Why do we need ChEMBL?

The human genome sequence provided a complete molecular ‘parts list’ for researchers interested in improving human health. A key task now is to catalogue how the gene products interact with drugs and drug-like molecules. ChEMBL is a ‘chemogenomic’ database that brings together chemical, bioactivity and genomic data to aid the translation of genomic information into effective new drugs. The resource is therefore of interest to drug discovery researchers in large pharmaceutical companies, as well as small companies and academic institutions.

About ChEMBL

ChEMBL is a publicly available database of drugs, drug-like small molecules and their targets. The database is unique because of its focus on all aspects of drug discovery and its size, containing information on more than 1.4 million compounds and over 12 million records of their effects on biological systems.

The database includes information about how small molecules bind to their targets, how these compounds affect cells and whole organisms, and information on absorption, distribution, metabolism, excretion and toxicity (ADMET). ChEMBL holds two-dimensional structures, calculated molecular properties (e.g. logP, molecular weight, Lipinski ‘Rule of Five’ parameters) and bioactivity data (such as binding constants and pharmacology). The bioactivity data is tagged to show links between molecular targets and published assays, with a set of varying confidence levels. Additional data on the clinical progress of compounds is being integrated into ChEMBL. The database holds manually extracted and curated structure–activity relationship (SAR) data from the primary medicinal chemistry and pharmacology literature.
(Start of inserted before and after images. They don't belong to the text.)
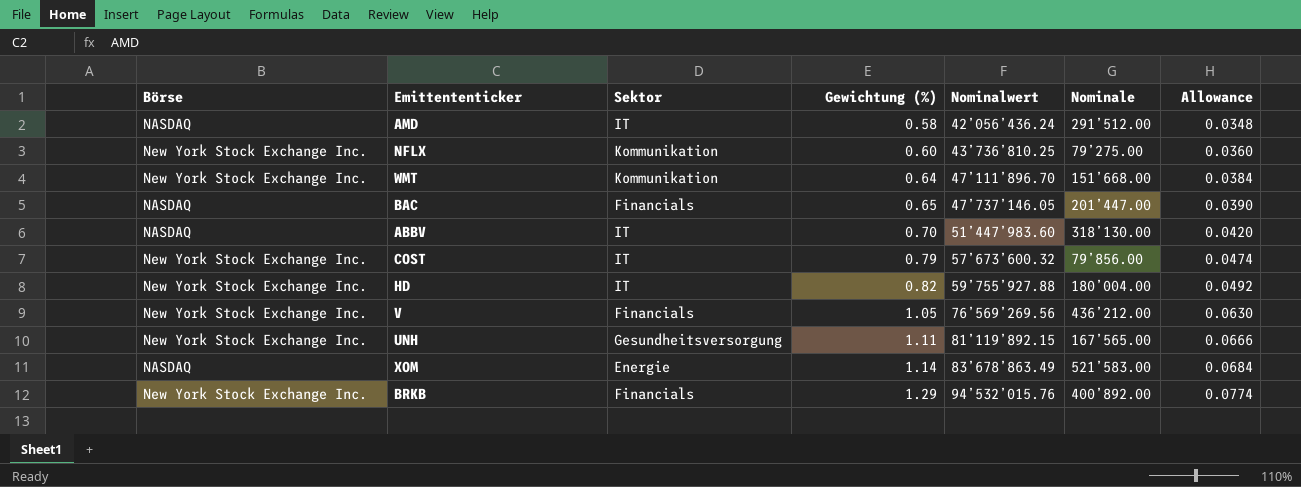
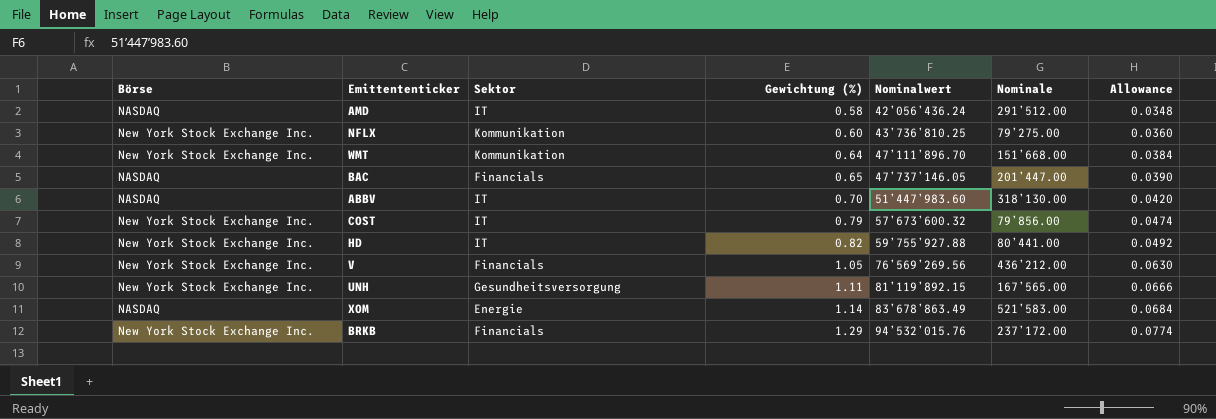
HD | Nominale: 180’004.00 -> 80’441.00
BRKB | Nominale: 400’892.00 -> 237’172.00

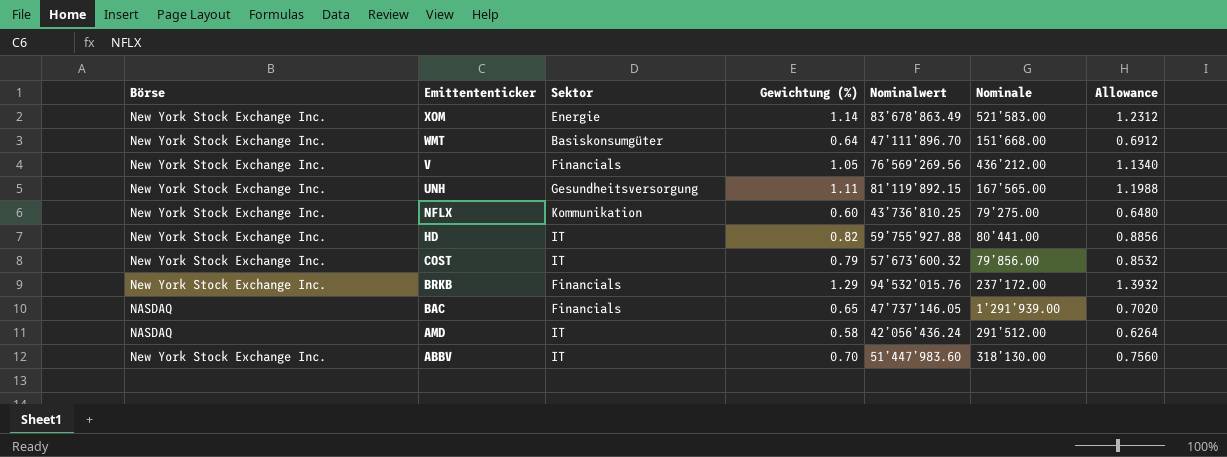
row order: Gewichtung (%) ascending -> Emittententicker descending
column Allowance | formula: [Gewichtung (%)] * 0.06 -> [Gewichtung (%)] * 1.08
XOM | Börse: NASDAQ -> New York Stock Exchange Inc.
WMT | Sektor: Kommunikation -> Basiskonsumgüter
BAC | Nominale: 201’447.00 -> 1’291’939.00
ABBV | Börse: NASDAQ -> New York Stock Exchange Inc.

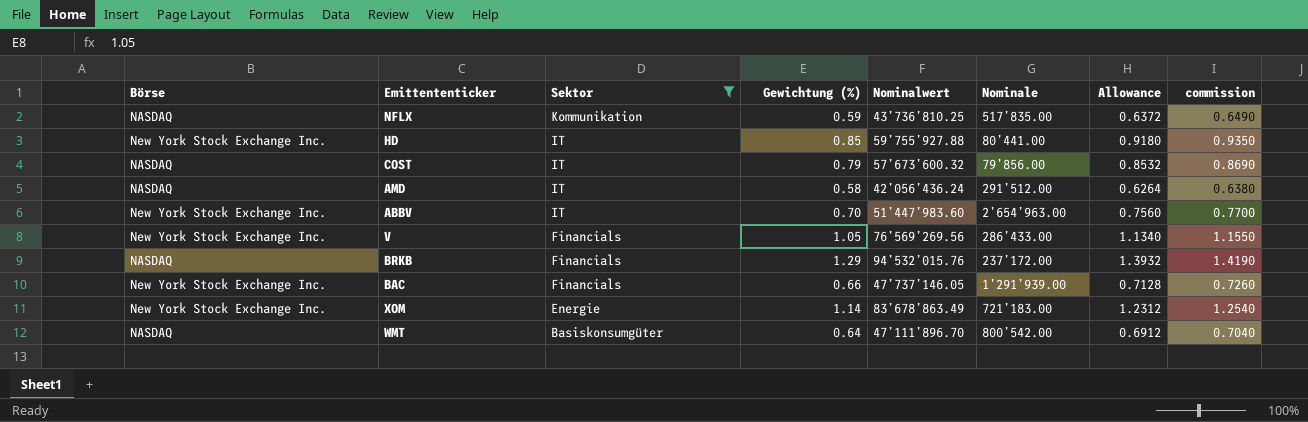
filter: none -> Sektor != Gesundheitsversorgung
row order: Emittententicker descending -> Sektor descending
column commission | formula: none -> [Gewichtung (%)] * 1.1
NFLX | Börse: New York Stock Exchange Inc. -> NASDAQ
NFLX | Gewichtung (%): 0.60 -> 0.59
NFLX | Nominale: 79’275.00 -> 517’835.00
NFLX | Allowance: 0.6480 -> 0.6372
HD | Gewichtung (%): 0.82 -> 0.85
HD | Allowance: 0.8856 -> 0.9180
COST | Börse: New York Stock Exchange Inc. -> NASDAQ
ABBV | Nominale: 318’130.00 -> 2’654’963.00
V | Nominale: 436’212.00 -> 286’433.00
BRKB | Börse: New York Stock Exchange Inc. -> NASDAQ
BAC | Börse: NASDAQ -> New York Stock Exchange Inc.
BAC | Gewichtung (%): 0.65 -> 0.66
BAC | Allowance: 0.7020 -> 0.7128
XOM | Nominale: 521’583.00 -> 721’183.00
WMT | Börse: New York Stock Exchange Inc. -> NASDAQ
WMT | Nominale: 151’668.00 -> 800’542.00

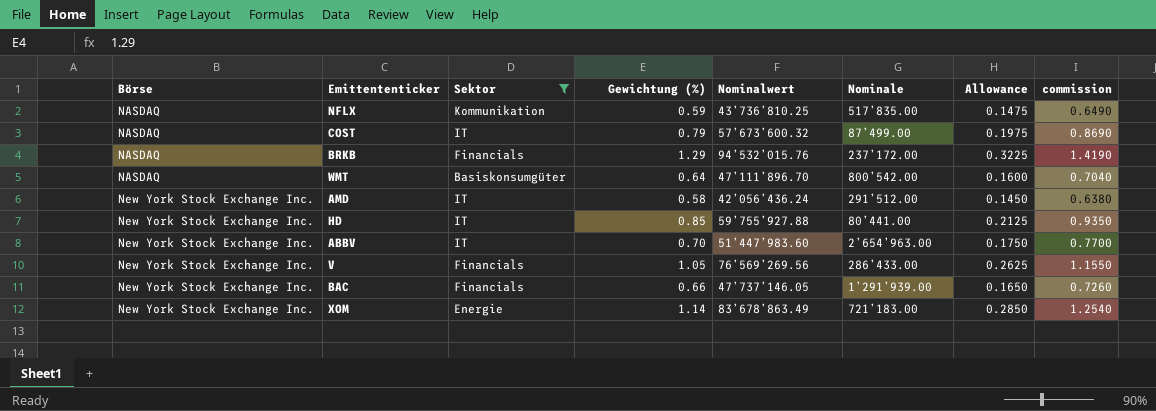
row order: Sektor descending -> Börse ascending
column Allowance | formula: [Gewichtung (%)] * 1.08 -> [Gewichtung (%)] * 0.25
COST | Nominale: 79’856.00 -> 87’499.00
AMD | Börse: NASDAQ -> New York Stock Exchange Inc.

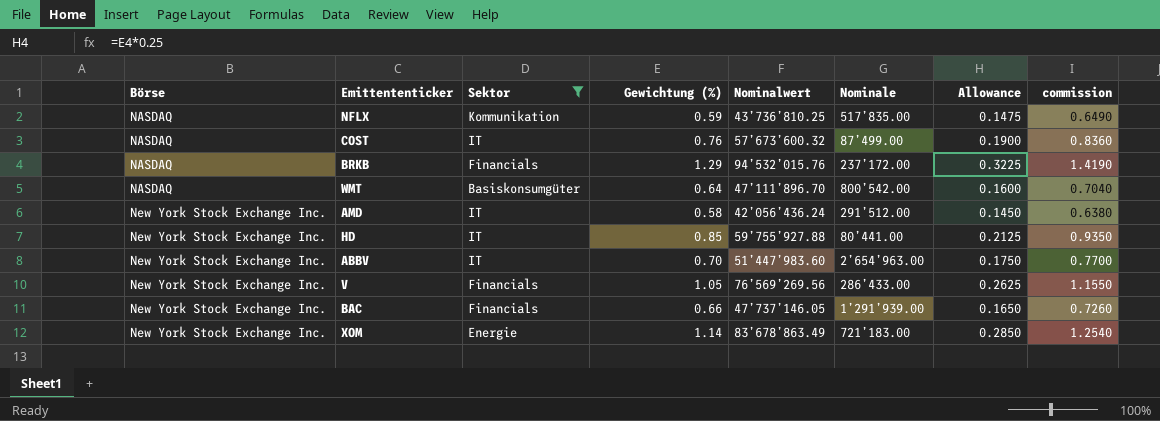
COST | Gewichtung (%): 0.79 -> 0.76
COST | Allowance: 0.1975 -> 0.1900
COST | commission: 0.8690 -> 0.8360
ChEMBL data is also a core component of the SARfaris – integrated chemogenomics workbenches for drug discovery that focus on protein kinases (Kinase SARfari) and G protein-coupled receptors (GPCR SARfari). They are central resources for target class knowledge, combining both biological and chemical information.

Protein kinases are often regulators of cell signalling and are therefore key candidates for drug discovery research. Kinase SARfari contains a reference alignment of each protein kinase family, three-dimensional structures, bound ligand conformations and binding sites. GPCRs are transmembrane receptors implicated in many diseases, including inflammation and neurotransmission. Both SARfaris contain SAR data and clinical candidate data extracted from ChEMBL.